Records provided |
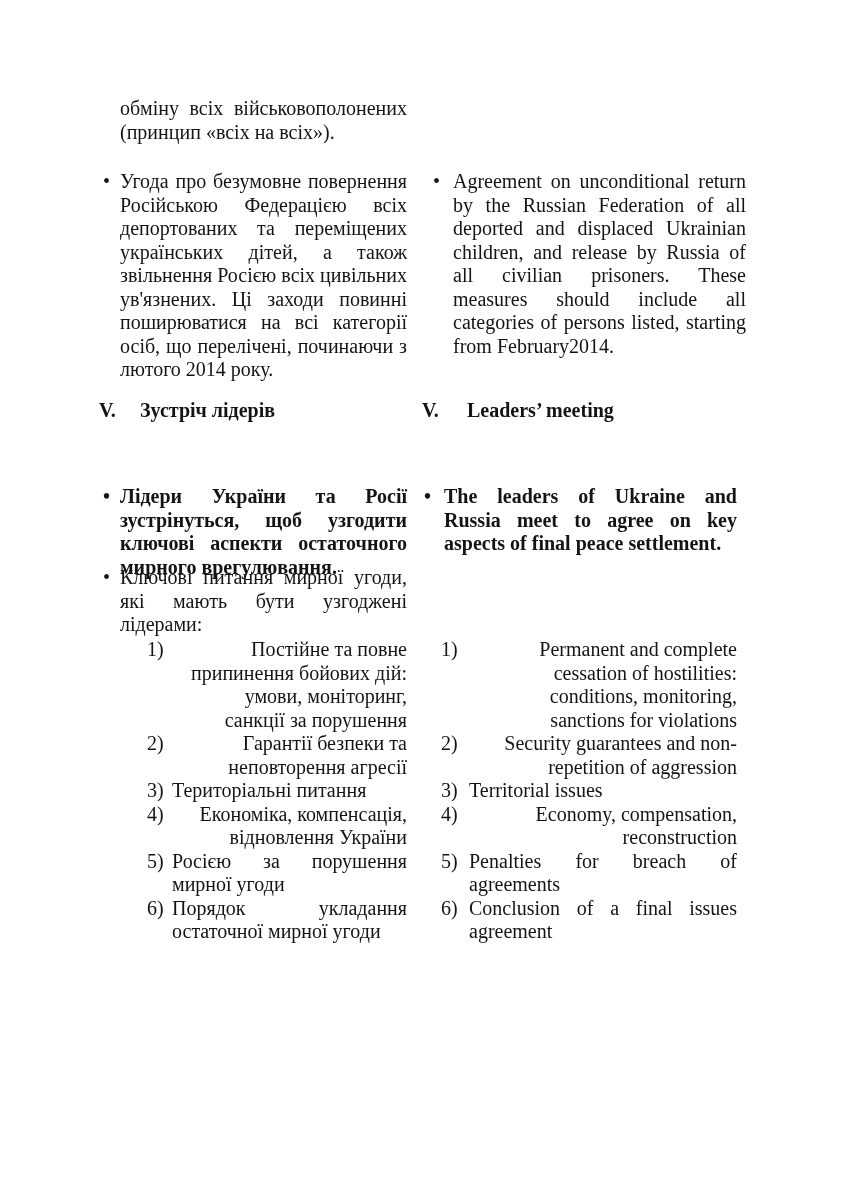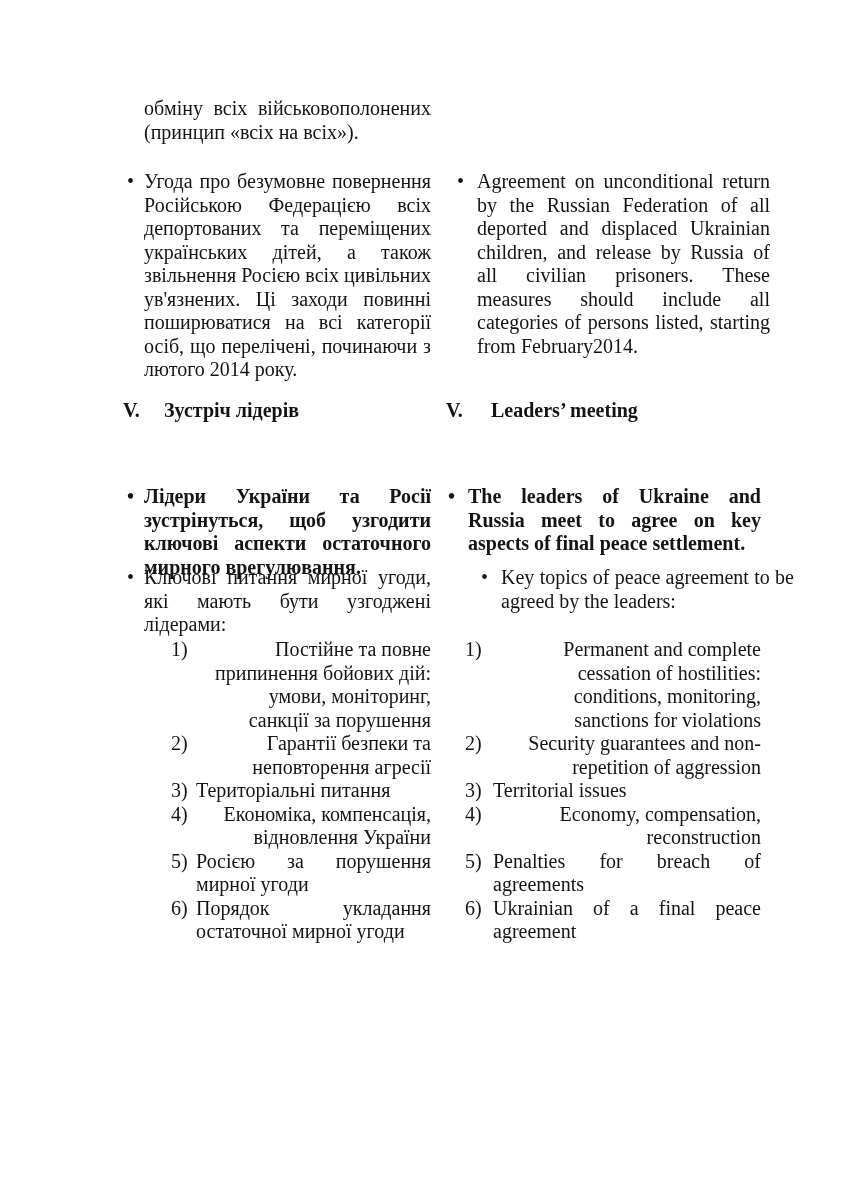--- a/index.html
+++ b/index.html
@@ -16,7 +16,7 @@
   }
   .row {
     position: absolute;
-    left: 123px;
+    left: 99px;
     width: 638px;
     display: grid;
     grid-template-columns: 308px 315px;

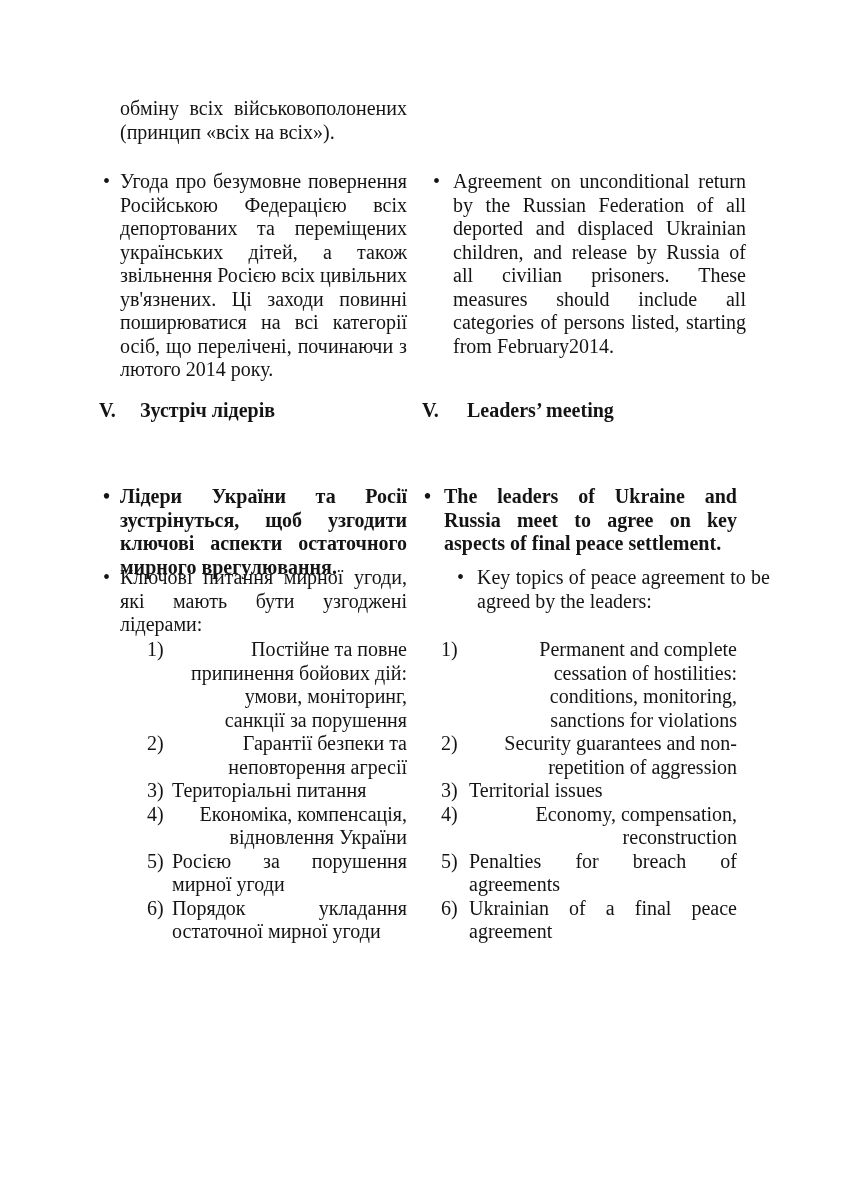--- a/index.html
+++ b/index.html
@@ -100,9 +100,6 @@
     <div class="c-uk">
       <p class="bullet">Ключові питання мирної угоди, які мають бути узгоджені лідерами:</p>
     </div>
-    <div class="c-en">
-      <p class="bullet">Key topics of peace agreement to be agreed by the leaders:</p>
-    </div>
   </div>
 
   <div class="row r-list">

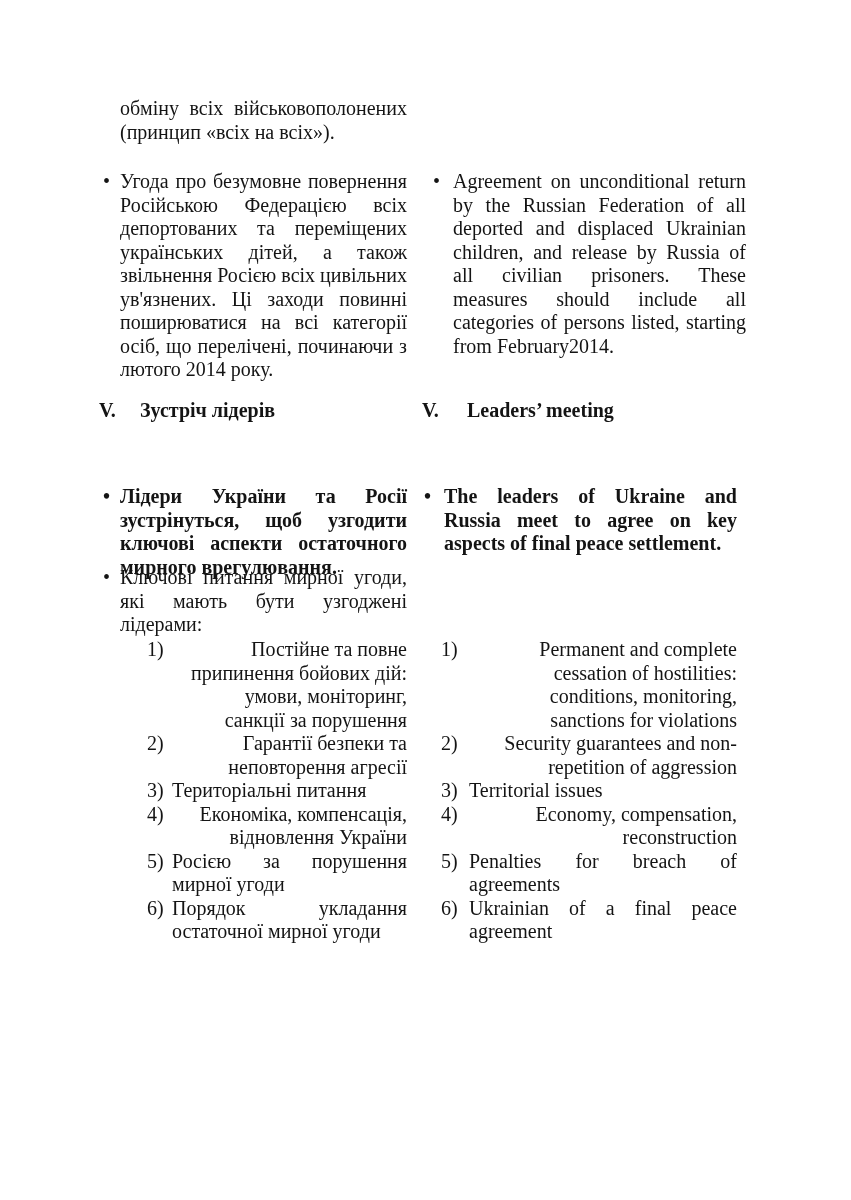--- a/index.html
+++ b/index.html
@@ -177,7 +177,7 @@
 
           <div class="nitem">
             <span class="nnum">6)</span>
-            <span class="ntext">Ukrainian of a final peace agreement</span>
+            <span class="ntext">Conclusion of a final issues agreement</span>
           </div>
         </div>
     </div>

Prompt | The answer must be the exact lines from the line with "width: 638px;" to the final line of the data, both ends included, with no pictures.

Output for this exercise |
     width: 638px;
     display: grid;
     grid-template-columns: 308px 315px;

--- a/index.html
+++ b/index.html
@@ -100,9 +100,6 @@
     <div class="c-uk">
       <p class="bullet">Ключові питання мирної угоди, які мають бути узгоджені лідерами:</p>
     </div>
-    <div class="c-en">
-      <p class="bullet">Key topics of peace agreement to be agreed by the leaders:</p>
-    </div>
   </div>
 
   <div class="row r-list">

--- a/index.html
+++ b/index.html
@@ -177,7 +177,7 @@
 
           <div class="nitem">
             <span class="nnum">6)</span>
-            <span class="ntext">Ukrainian of a final peace agreement</span>
+            <span class="ntext">Conclusion of a final issues agreement</span>
           </div>
         </div>
     </div>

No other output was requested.